Comment Re:This is what IDS/IPS appliances are for... (Score 2) 99

Anti-virus is a failure. I can whip up a trojan in pretty short order that will not be (and may possibly never be) detected by A/V. First order of failure is allowing unsigned executables from running. Second order of failure is allowing new executables on the system and nobody hears anything about it. An offline style tripwire type scan should be ran once a week or so on the systems to detect changes in the filesystem. The final failure is unaudited egress traffic to any system. Who cares if the traffic is encrypted, why is it occurring in the first place should be the question.

Comment Diana Moon Glampers: UX Designer (Score 4, Insightful) 729

As much as i applaud Apple for finding homes for physically challenged mice, that doesn't mean the rest of the mice should have to wear sandbags.

Diana Moon Glampers as a UX designer. That explains a lot, actually.

I miss the days when it was UI - the user's interface with the computer. An interface. The thing that makes it possible to make the computer do what you want it to do. Design it for maximum functionality with minimal interference.

Somewhere along the line it became UX - the experience. The fluff. The marketing. Doesn't matter if it's functional or not as long as it feels good. You're not allowed to learn anything, you're not allowed to even know how it works. There's nothing to master. Just one button that says "Make it look like whatever the other UX people think is fashionable this year."

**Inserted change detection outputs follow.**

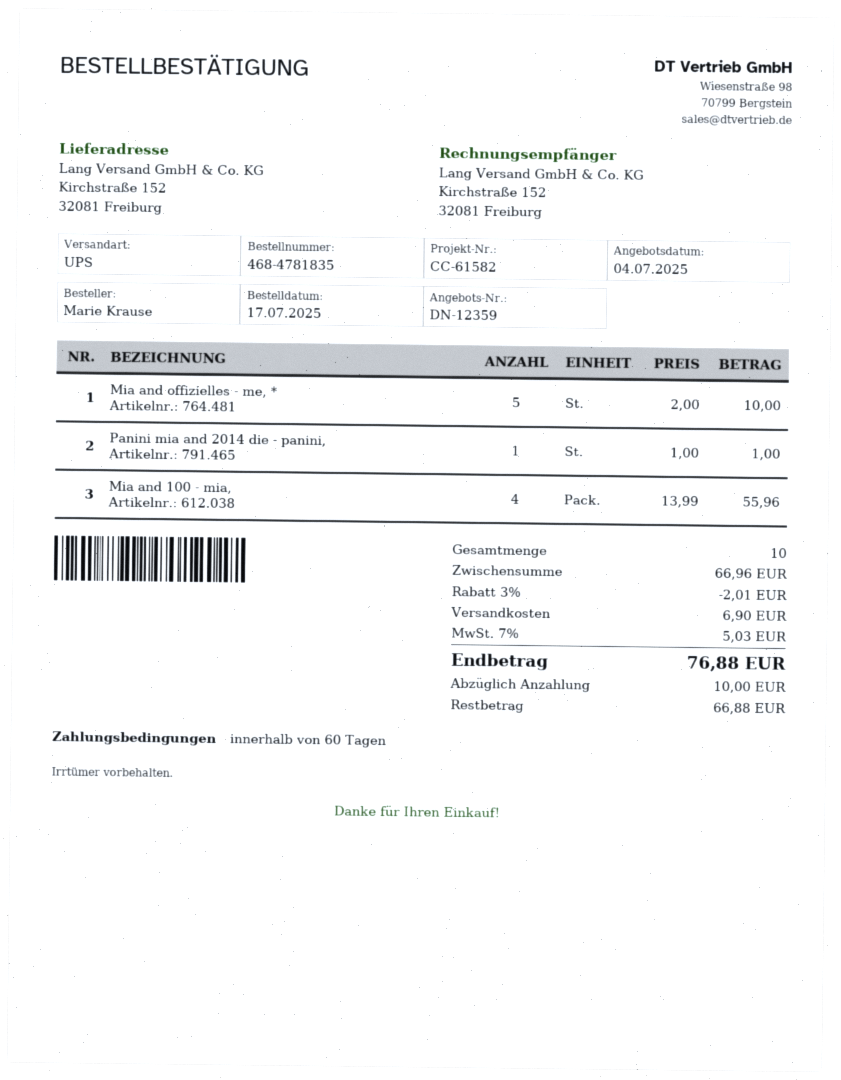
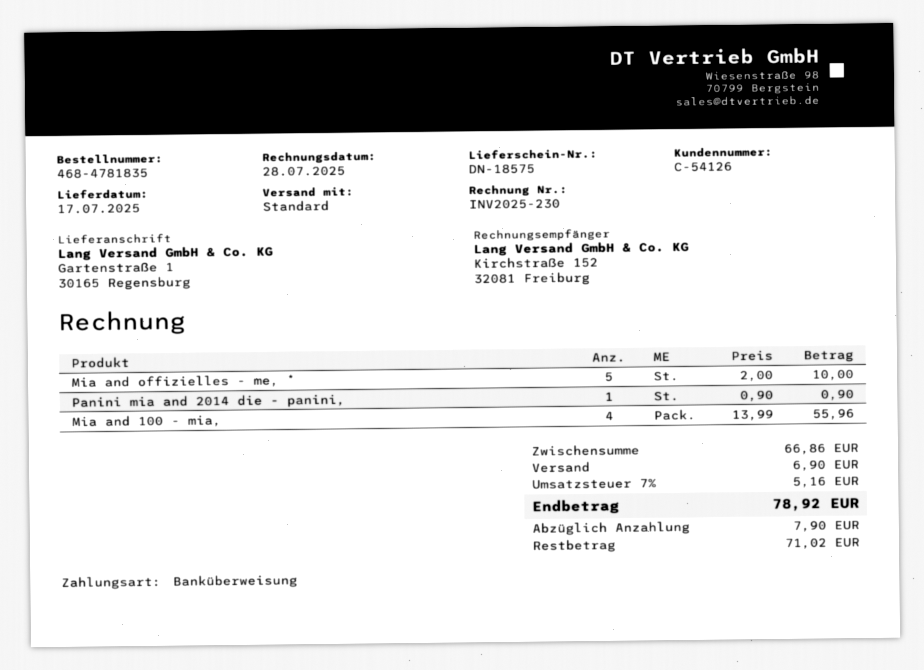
shipping method: UPS -> standard
ship to: Kirchstraße 152, 32081 Freiburg -> Gartenstraße 1, 30165 Regensburg
Panini mia and 2014 die - panini,: 1 x 1.00 = 1.00 -> 1 x 0.90 = 0.90
subtotal: 66.96 -> 66.86
discount: 3% = 2.01 -> none
tax: 7% = 5.03 -> 7% = 5.16
total: 76.88 -> 78.92
deposit: 10.00 -> 7.90
balance: 66.88 -> 71.02

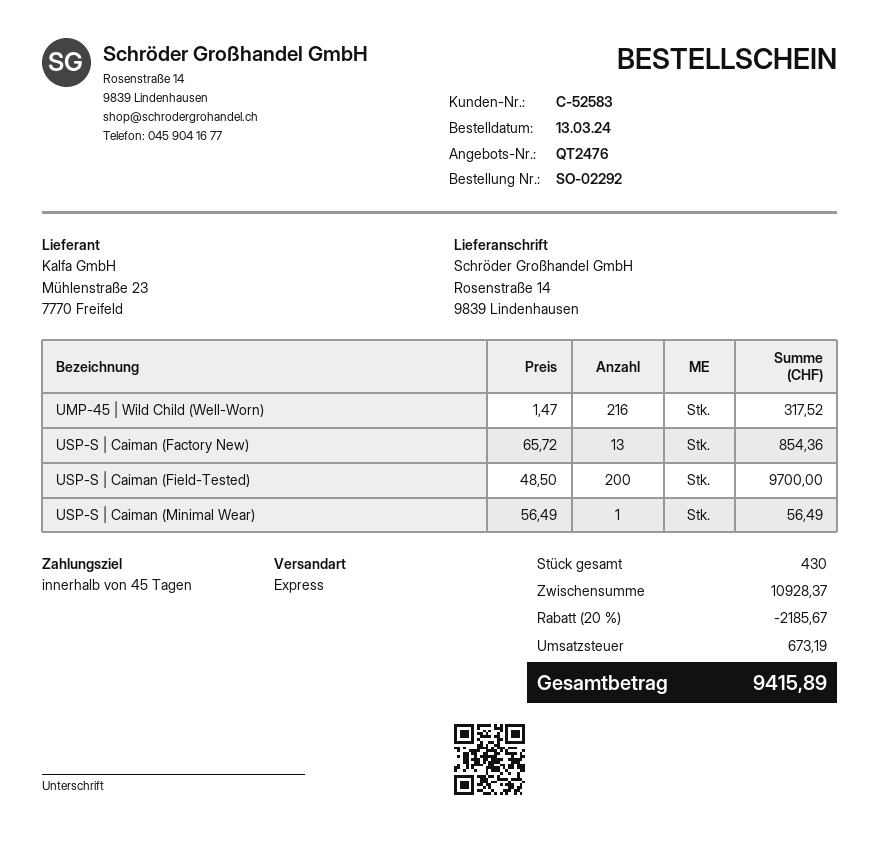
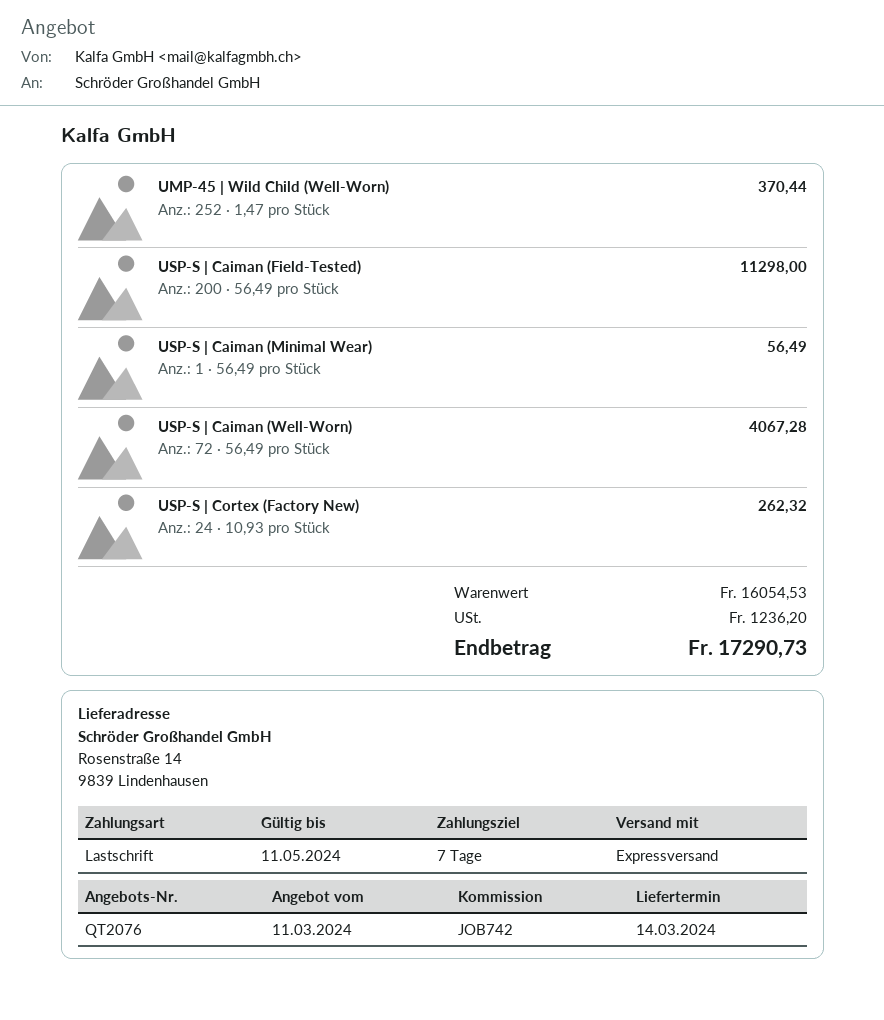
quote number: QT2476 -> QT2076
payment terms: 45 days -> 7 days
UMP-45 | Wild Child (Well-Worn): 216 x 1.47 = 317.52 -> 252 x 1.47 = 370.44
USP-S | Caiman (Factory New): 13 x 65.72 = 854.36 -> none
USP-S | Caiman (Field-Tested): 200 x 48.50 = 9700.00 -> 200 x 56.49 = 11298.00
USP-S | Caiman (Well-Worn): none -> 72 x 56.49 = 4067.28
USP-S | Cortex (Factory New): none -> 24 x 10.93 = 262.32
subtotal: 10928.37 -> 16054.53
discount: 20% = 2185.67 -> none
tax: 673.19 -> 1236.20
total: 9415.89 -> 17290.73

In Windows-land, we lost (unless you hack the registry) focus-follows-mouse from XP to 7, and the ability to resize an arbitrary number of windows when we went from 7 to Metro. In Web-land, we lost Firefox. In GNOME-land, we're about to lose middle-click-to-paste. (I probably shouldn't have mentioned focus-follows-mouse, or they'll take that too.)

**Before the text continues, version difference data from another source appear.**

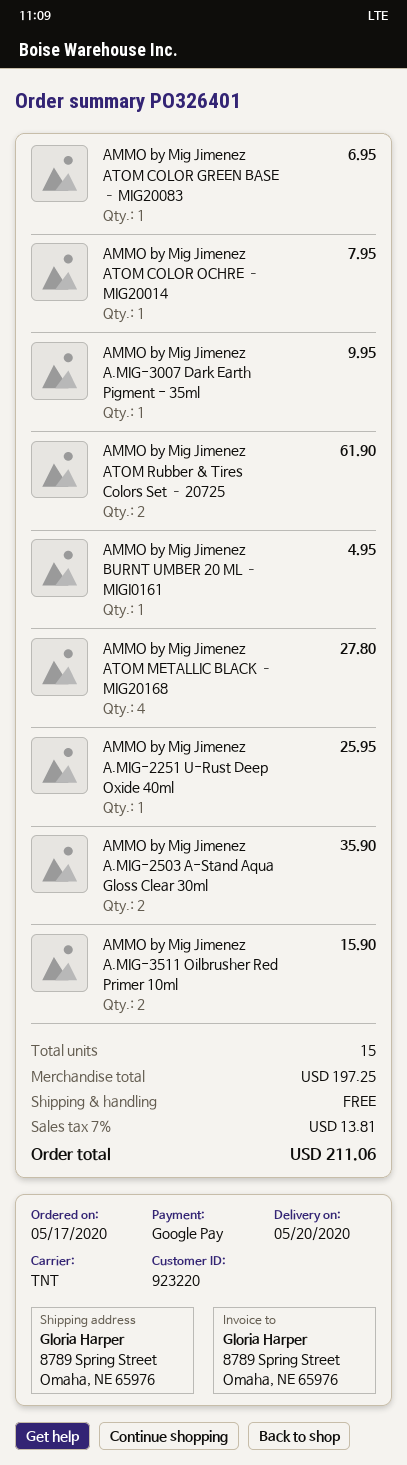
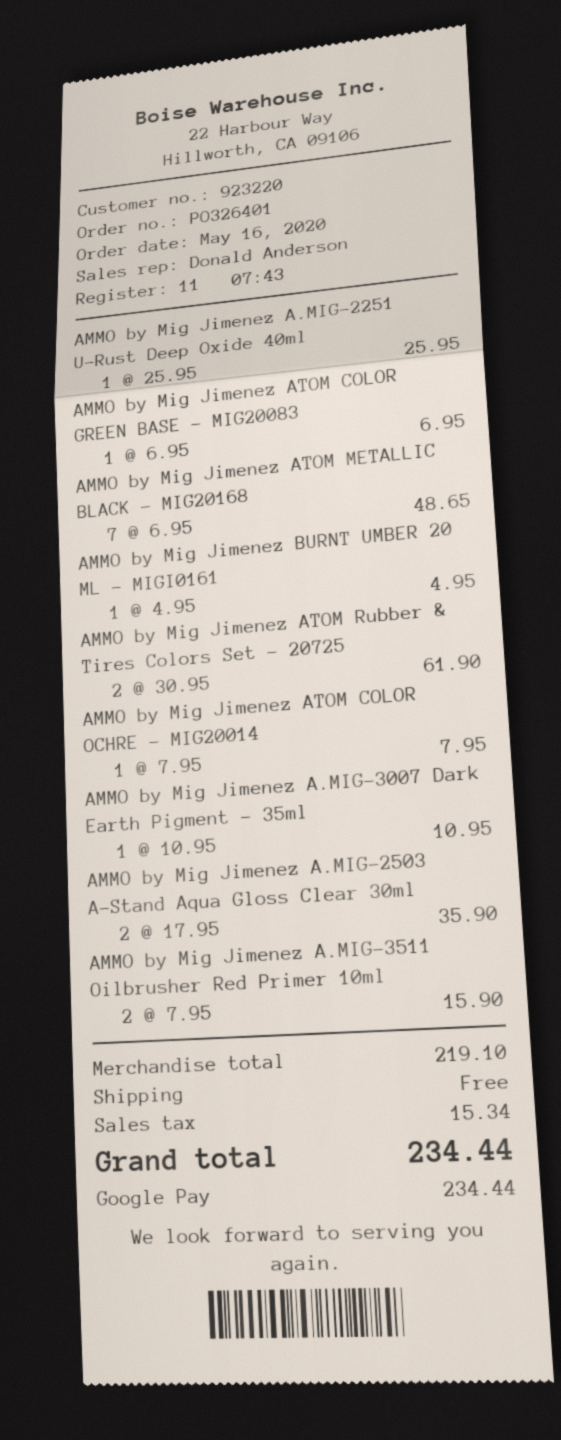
order date: 2020-05-17 -> 2020-05-16
AMMO by Mig Jimenez A.MIG-3007 Dark Earth Pigment - 35ml: 1 for 9.95 -> 1 for 10.95
AMMO by Mig Jimenez ATOM METALLIC BLACK – MIG20168: 4 for 27.80 -> 7 for 48.65
subtotal: 197.25 -> 219.10
tax: 13.81 -> 15.34
total: 211.06 -> 234.44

First they hide the feature. They they claim telemetry says nobody uses it. Then they take it away. (Never mind the fact that the sort of user who does use the feature either delays the upgrade, hacks around the limitation, and is likely to pre-emptively disable telemetry as a matter of course.)

We used to be Emperors and Empresses over our machines. Now that any fool can design a UX, we have UIs designed by fools for fools. It's all kind of mixed up in my mind, but the past five years of change for change's sake have been a doozy.

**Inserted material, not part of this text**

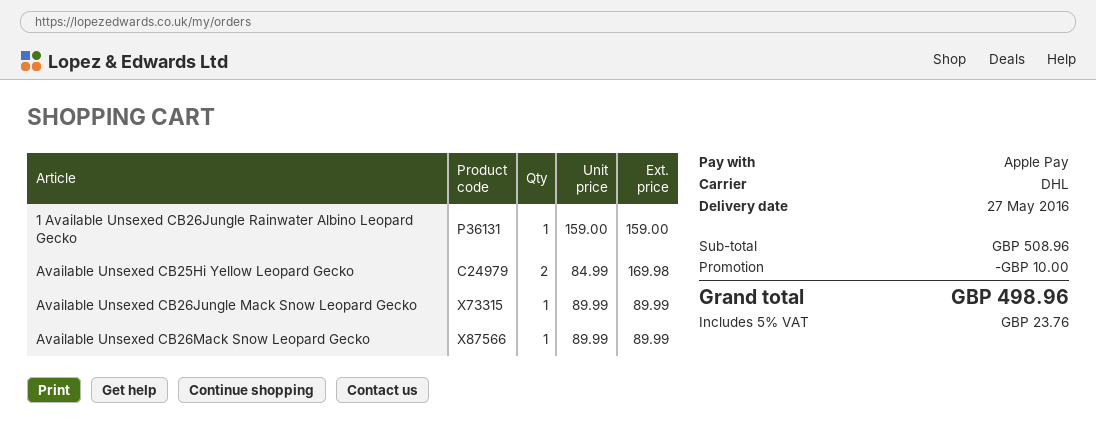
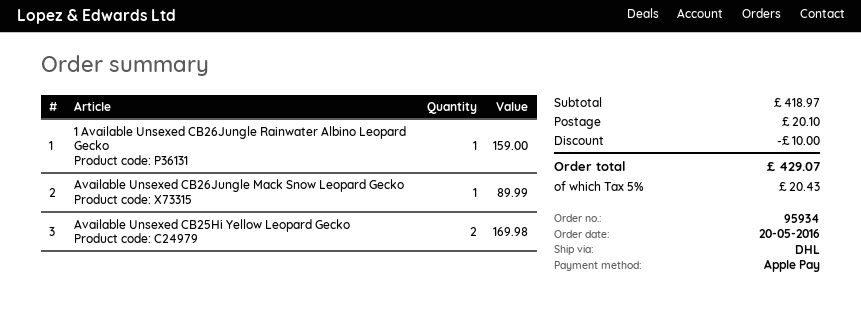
Available Unsexed CB26Mack Snow Leopard Gecko: 1 for 89.99 -> none
subtotal: 508.96 -> 418.97
shipping: none -> 20.10
tax: 5% = 23.76 -> 5% = 20.43
total: 498.96 -> 429.07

Comment Re:cost of doing business (Score 5, Informative) 168

>And what rules were broken

http://codes.lp.findlaw.com/nycode/GBS/22-A/350-a

Don't be a dumbass, there has been false advertising laws for years to deal with issues like this in meatspace. Lying out of your ass about products your are selling has nothing to do with free speech.

Comment Late-breaking wind: Quadhydrocarbon release! (Score 4, Funny) 106

The Council has declared a day of rejoicing, relaxation and release as intelligence reports from the blue world confirm that the latest invader from the blue world has failed to detect appreciable quantities of quadrohydrocarbon.

K'Breel, Speaker for the Council, addressed a tightly-clenched world: "Our collective tightening effort over the past year has not gone in vain. Long and hard have we clenched, and now it is time for all right-thinking citizens to reap the rewards. Our symbol must no more be the clenched fist, but the unfolded flower! REJOICE with your podmates, RELAX your cloacae, and RELEASE upon our impoverished atmosphere a deluge of accumulated flatulence so great that the very canyon walls shall shake, enveloping the invaders in dust and cutting off their vital power!"

When a junior reporter reminded the Speaker that the latest invader was powered by something other than mere radiant stellar energy, K'breel, in his mercy, had both of the junior reporter's cloacae sealed until the pressure of accumulated quadrohydrocarbon was released through the second-weakest point of structural failure: the gelsacs.